* **Assignment**:
Please copy exactly the lines that begin with the one containing "(346, 609) none" and end with the last line of the entries.
════════════════════
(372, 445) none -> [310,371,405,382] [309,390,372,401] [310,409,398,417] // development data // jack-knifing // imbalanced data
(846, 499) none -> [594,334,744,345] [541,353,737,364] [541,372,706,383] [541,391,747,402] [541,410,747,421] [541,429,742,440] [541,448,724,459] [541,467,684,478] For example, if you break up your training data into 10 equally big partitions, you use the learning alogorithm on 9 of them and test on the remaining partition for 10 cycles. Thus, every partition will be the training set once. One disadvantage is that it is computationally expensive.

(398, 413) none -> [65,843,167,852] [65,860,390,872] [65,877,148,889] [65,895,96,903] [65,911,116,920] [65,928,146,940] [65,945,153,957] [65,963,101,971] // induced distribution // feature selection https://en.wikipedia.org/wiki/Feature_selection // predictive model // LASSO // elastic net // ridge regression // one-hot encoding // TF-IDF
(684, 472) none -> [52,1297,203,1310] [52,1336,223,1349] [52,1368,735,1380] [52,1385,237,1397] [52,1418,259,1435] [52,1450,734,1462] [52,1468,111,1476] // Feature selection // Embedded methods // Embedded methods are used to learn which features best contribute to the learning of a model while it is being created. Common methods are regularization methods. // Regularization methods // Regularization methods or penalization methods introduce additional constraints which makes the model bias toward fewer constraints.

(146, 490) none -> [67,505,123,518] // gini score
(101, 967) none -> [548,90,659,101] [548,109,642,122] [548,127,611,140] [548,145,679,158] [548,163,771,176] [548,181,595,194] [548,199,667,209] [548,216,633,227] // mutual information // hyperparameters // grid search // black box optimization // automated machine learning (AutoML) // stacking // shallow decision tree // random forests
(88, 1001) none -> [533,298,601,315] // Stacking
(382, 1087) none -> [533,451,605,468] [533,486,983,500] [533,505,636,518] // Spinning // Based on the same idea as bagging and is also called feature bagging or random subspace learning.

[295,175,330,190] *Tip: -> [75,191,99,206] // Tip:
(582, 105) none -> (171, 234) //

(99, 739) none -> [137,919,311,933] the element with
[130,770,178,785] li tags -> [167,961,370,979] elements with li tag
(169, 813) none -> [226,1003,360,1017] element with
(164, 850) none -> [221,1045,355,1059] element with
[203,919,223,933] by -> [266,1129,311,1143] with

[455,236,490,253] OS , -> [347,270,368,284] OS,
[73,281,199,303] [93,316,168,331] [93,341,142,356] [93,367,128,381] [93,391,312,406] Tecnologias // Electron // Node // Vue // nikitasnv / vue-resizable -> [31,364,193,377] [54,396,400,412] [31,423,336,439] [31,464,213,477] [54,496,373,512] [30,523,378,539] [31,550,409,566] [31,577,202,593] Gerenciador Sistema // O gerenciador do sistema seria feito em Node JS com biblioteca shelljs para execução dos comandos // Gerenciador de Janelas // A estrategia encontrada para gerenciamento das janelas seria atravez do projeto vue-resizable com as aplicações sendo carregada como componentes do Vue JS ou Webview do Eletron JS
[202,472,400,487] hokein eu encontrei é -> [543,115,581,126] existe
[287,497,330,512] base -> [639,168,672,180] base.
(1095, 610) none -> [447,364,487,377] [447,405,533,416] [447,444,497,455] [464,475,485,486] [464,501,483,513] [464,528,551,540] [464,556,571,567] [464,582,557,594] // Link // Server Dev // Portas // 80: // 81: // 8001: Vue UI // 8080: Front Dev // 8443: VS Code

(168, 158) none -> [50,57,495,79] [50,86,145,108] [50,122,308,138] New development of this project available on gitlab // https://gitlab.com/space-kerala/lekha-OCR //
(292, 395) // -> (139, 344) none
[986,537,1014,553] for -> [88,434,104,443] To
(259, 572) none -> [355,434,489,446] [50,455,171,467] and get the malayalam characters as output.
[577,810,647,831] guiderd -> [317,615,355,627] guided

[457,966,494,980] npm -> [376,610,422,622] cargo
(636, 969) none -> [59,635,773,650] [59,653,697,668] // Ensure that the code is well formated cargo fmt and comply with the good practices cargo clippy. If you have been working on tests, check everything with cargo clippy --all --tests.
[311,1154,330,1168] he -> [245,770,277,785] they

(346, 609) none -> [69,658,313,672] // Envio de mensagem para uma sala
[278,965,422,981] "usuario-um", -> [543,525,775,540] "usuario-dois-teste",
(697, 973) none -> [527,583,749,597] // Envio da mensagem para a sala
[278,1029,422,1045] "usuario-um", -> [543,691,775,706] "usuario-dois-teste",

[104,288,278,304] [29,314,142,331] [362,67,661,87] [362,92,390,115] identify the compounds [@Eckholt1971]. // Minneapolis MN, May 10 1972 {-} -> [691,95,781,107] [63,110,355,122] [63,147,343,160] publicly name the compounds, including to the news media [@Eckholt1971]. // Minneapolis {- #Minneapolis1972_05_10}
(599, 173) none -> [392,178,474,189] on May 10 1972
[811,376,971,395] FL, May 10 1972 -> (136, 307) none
════════════════════
* **Response area**:
(346, 609) none -> [69,658,313,672] // Envio de mensagem para uma sala
[278,965,422,981] "usuario-um", -> [543,525,775,540] "usuario-dois-teste",
(697, 973) none -> [527,583,749,597] // Envio da mensagem para a sala
[278,1029,422,1045] "usuario-um", -> [543,691,775,706] "usuario-dois-teste",

[104,288,278,304] [29,314,142,331] [362,67,661,87] [362,92,390,115] identify the compounds [@Eckholt1971]. // Minneapolis MN, May 10 1972 {-} -> [691,95,781,107] [63,110,355,122] [63,147,343,160] publicly name the compounds, including to the news media [@Eckholt1971]. // Minneapolis {- #Minneapolis1972_05_10}
(599, 173) none -> [392,178,474,189] on May 10 1972
[811,376,971,395] FL, May 10 1972 -> (136, 307) none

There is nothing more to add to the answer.